### Data supplied

^^^^^^^^

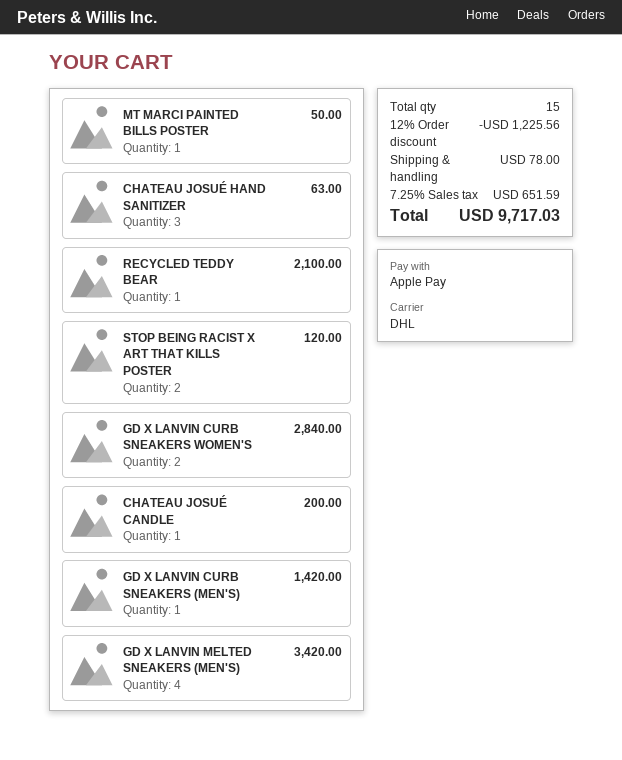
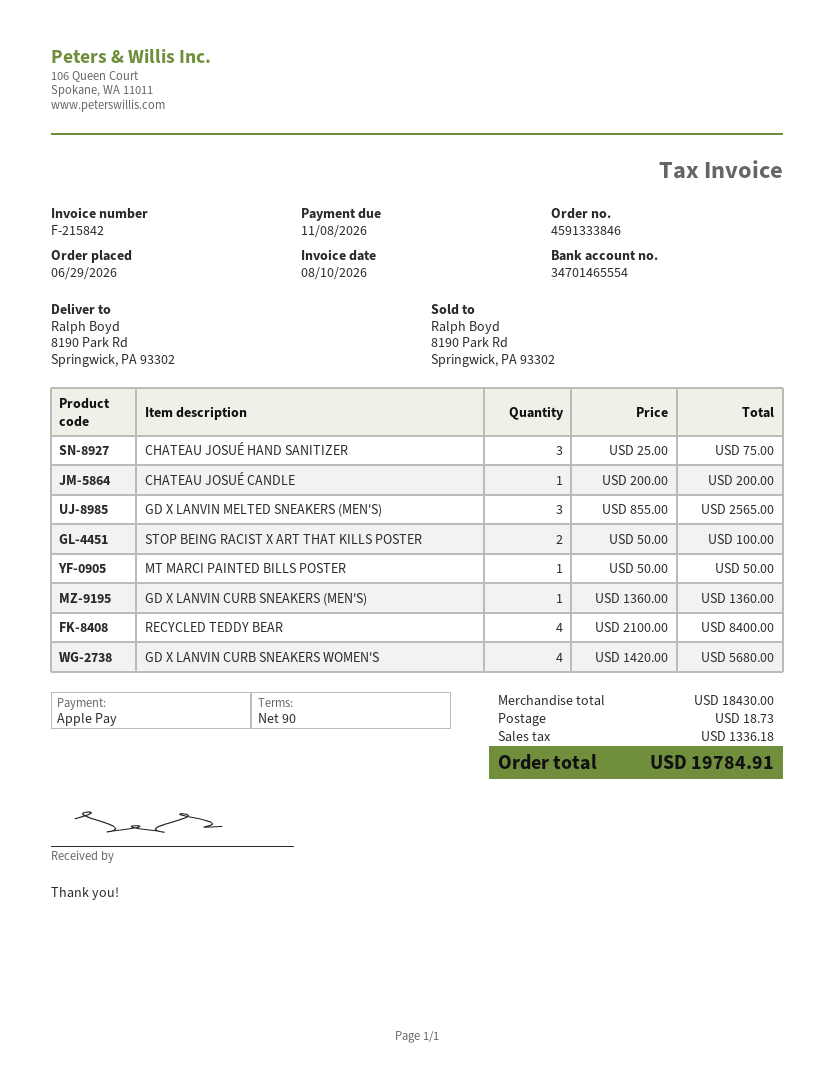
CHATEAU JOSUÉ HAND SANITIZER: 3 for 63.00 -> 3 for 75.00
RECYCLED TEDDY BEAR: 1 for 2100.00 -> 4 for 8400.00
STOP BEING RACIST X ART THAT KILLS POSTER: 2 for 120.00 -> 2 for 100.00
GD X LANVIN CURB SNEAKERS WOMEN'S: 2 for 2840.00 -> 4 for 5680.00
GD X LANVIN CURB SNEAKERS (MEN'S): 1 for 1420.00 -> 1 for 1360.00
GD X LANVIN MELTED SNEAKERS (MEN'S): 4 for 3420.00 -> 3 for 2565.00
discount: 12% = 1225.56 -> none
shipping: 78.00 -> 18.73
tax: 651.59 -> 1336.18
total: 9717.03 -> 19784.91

^^^^^^^^

### What you will do
State, as a bare number, how many lines of the records above include "CURB".

### Reply to the exercise
2